● Task item: Wherever the word "date" occurs in the listing below, copy that whole line.

● Record set:
- - - -

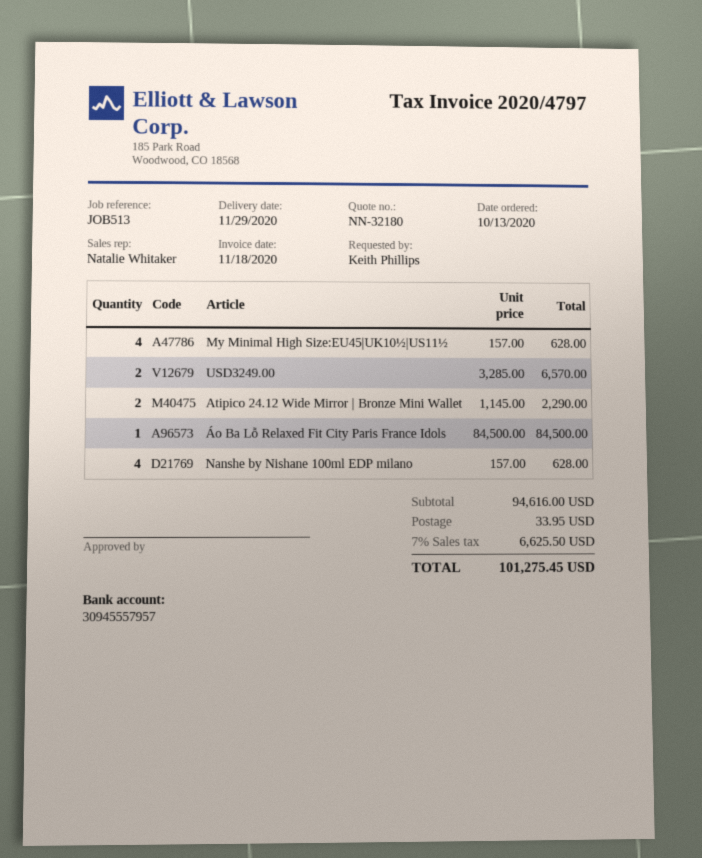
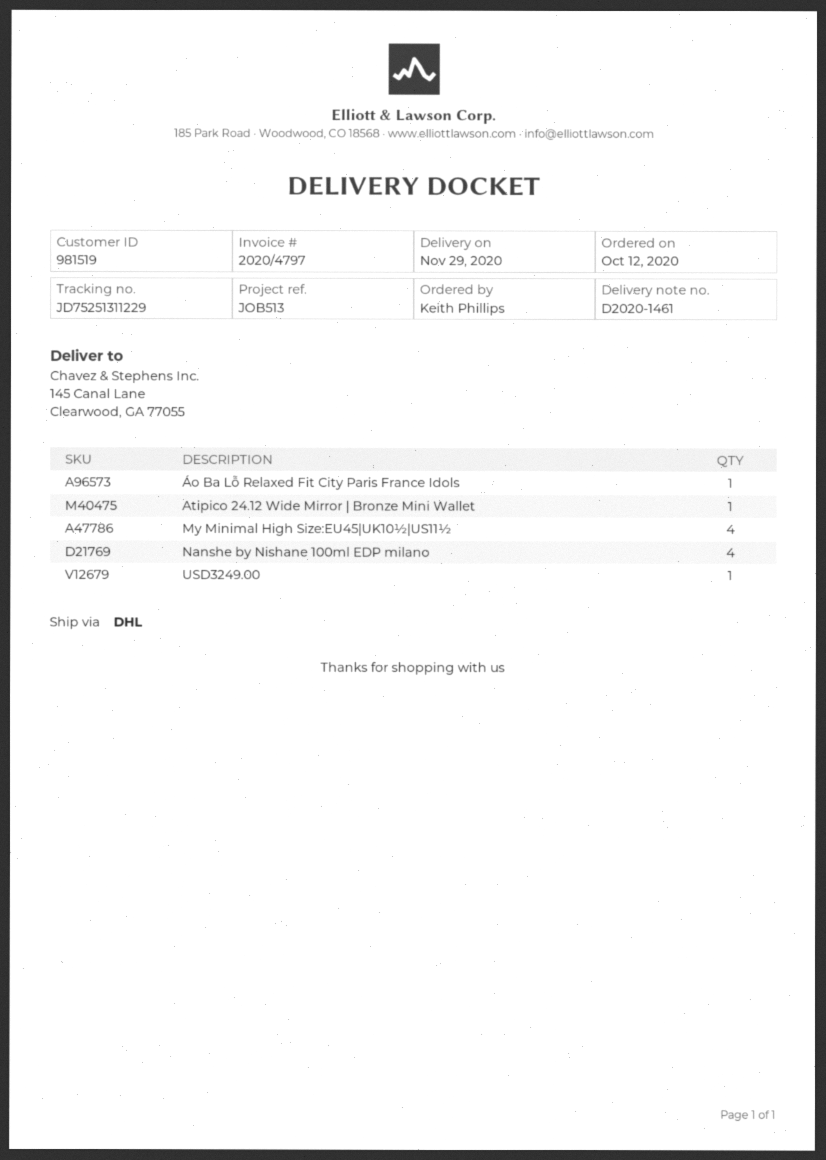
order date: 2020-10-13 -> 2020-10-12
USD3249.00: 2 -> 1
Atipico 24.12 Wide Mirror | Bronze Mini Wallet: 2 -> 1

- - - -

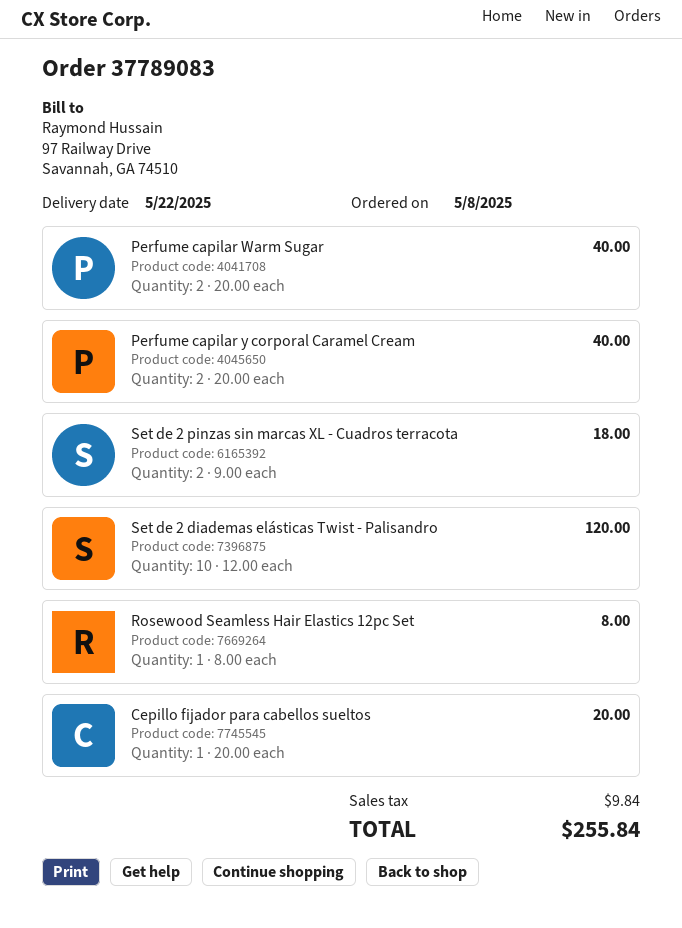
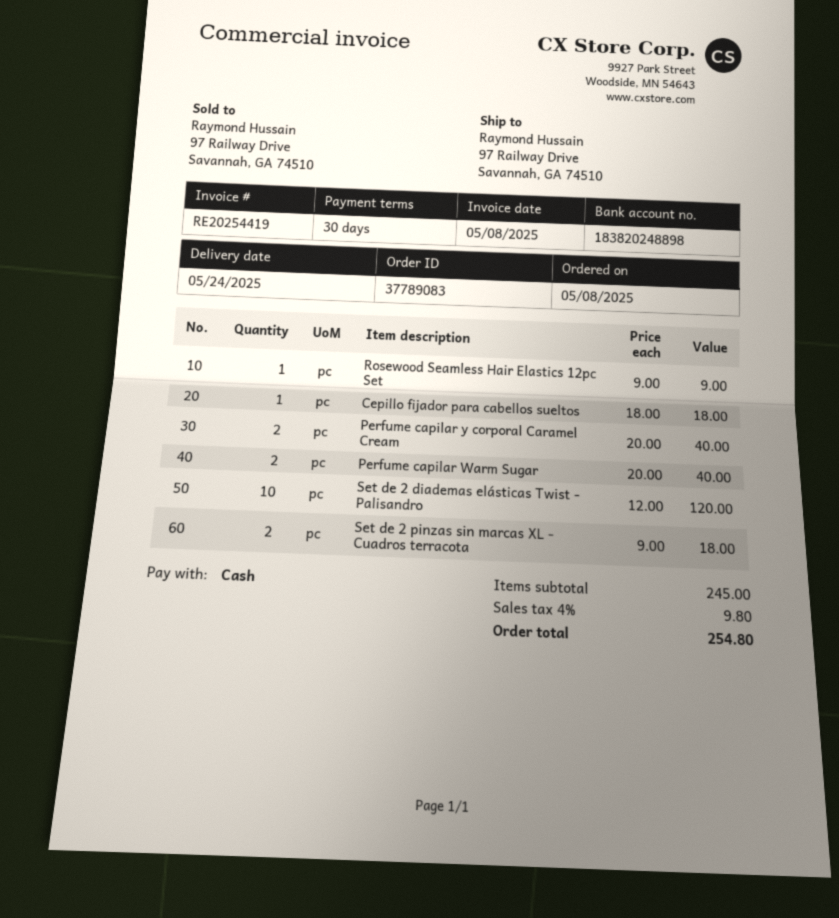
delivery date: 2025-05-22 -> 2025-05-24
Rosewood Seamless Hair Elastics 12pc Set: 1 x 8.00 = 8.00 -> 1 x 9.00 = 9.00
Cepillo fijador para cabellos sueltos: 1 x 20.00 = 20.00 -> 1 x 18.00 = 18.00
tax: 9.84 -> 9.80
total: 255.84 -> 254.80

- - - -

● Solution for this task:
order date: 2020-10-13 -> 2020-10-12
delivery date: 2025-05-22 -> 2025-05-24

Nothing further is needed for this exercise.